- The problem: Count the lines below that contain "weight". Answer with the number alone.

- Provided records:
[Start of Attachment]

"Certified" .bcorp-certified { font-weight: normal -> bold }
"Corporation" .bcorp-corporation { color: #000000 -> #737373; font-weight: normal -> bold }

[End of Attachment]
[Start of Attachment]

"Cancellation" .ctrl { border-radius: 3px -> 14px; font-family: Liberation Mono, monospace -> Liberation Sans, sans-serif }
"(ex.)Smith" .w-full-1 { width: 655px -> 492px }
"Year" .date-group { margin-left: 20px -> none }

[End of Attachment]
[Start of Attachment]

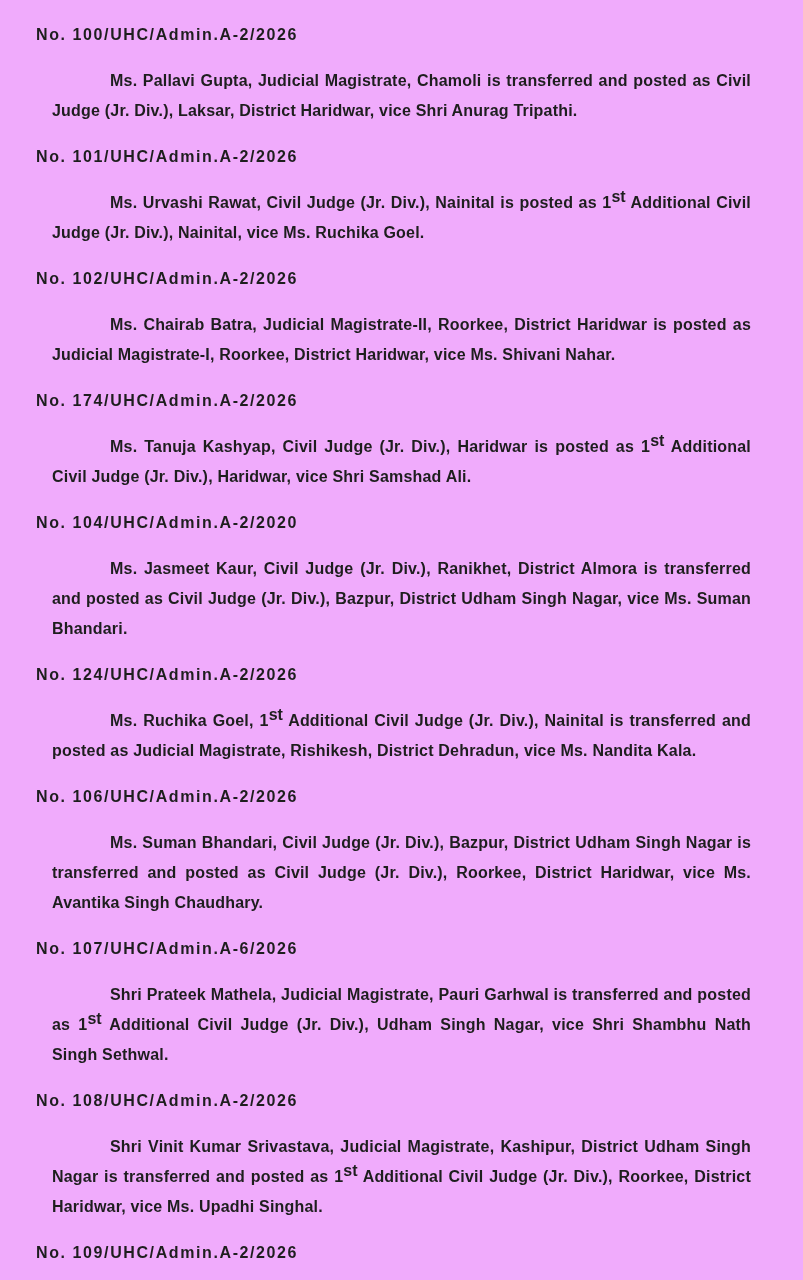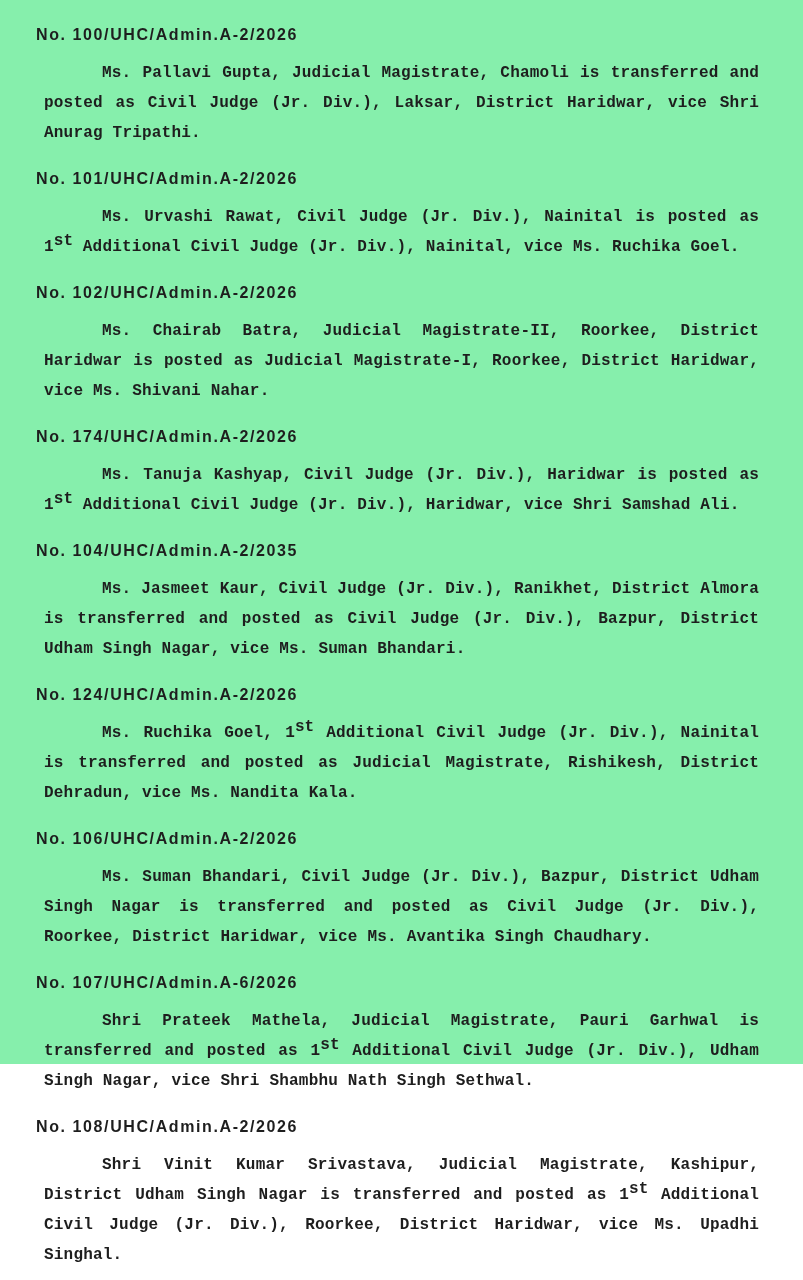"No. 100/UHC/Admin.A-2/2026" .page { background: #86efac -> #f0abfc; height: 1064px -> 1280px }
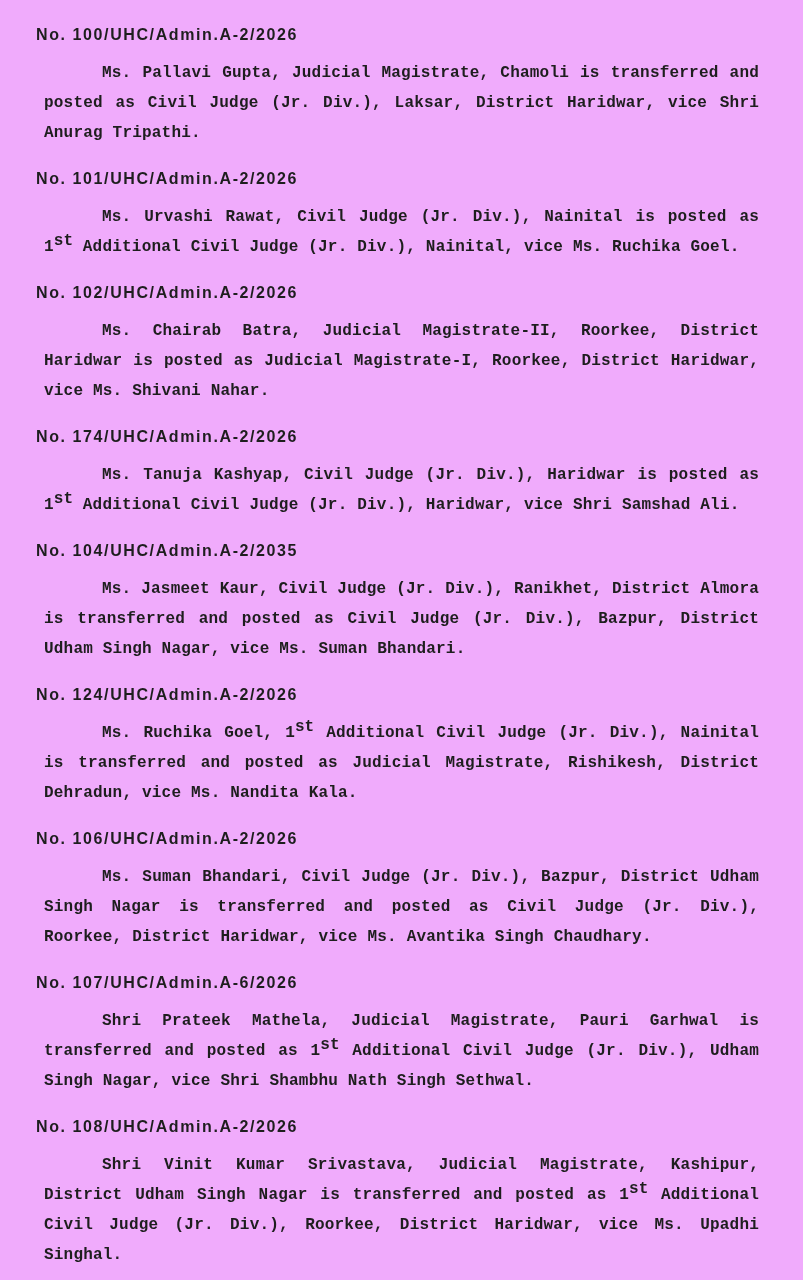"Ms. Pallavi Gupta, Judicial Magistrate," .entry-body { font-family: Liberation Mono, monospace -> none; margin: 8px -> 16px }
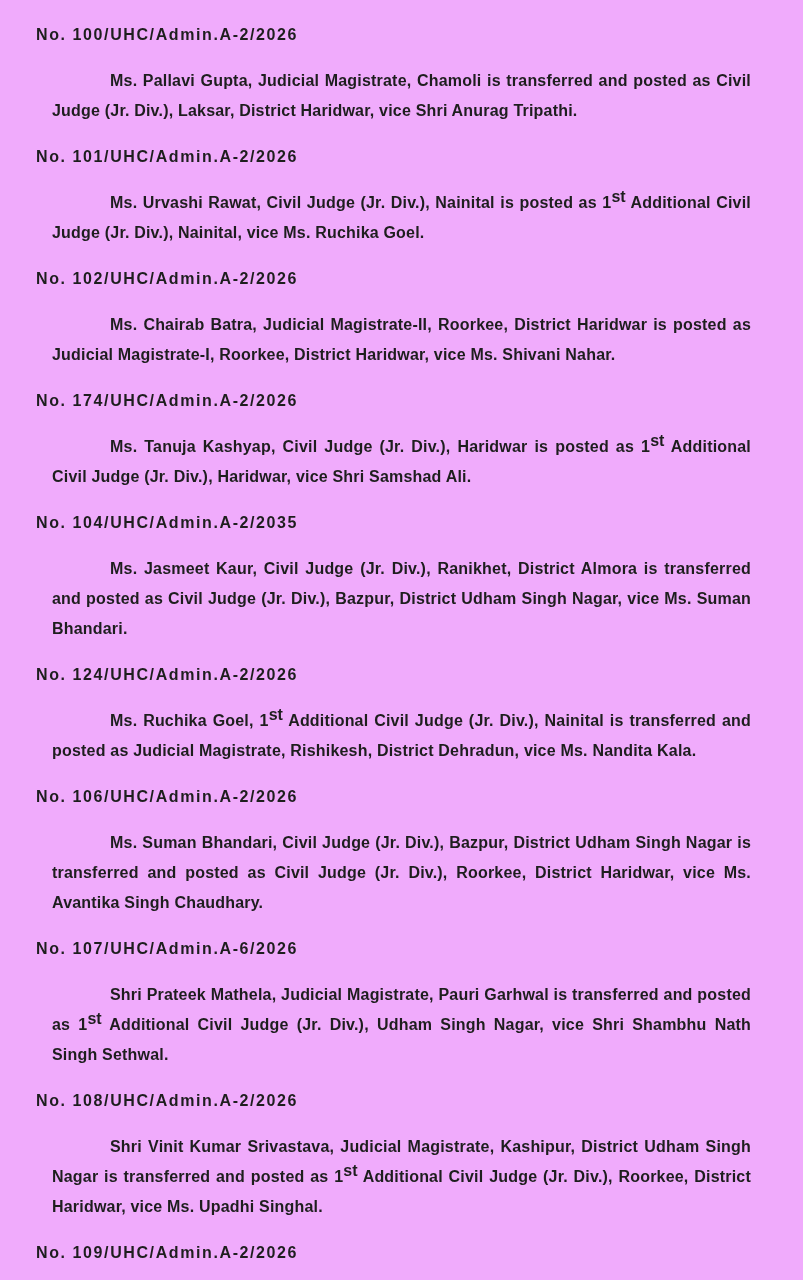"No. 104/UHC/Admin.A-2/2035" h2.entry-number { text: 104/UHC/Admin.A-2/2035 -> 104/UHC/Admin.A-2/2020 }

[End of Attachment]

- Exercise solution: 2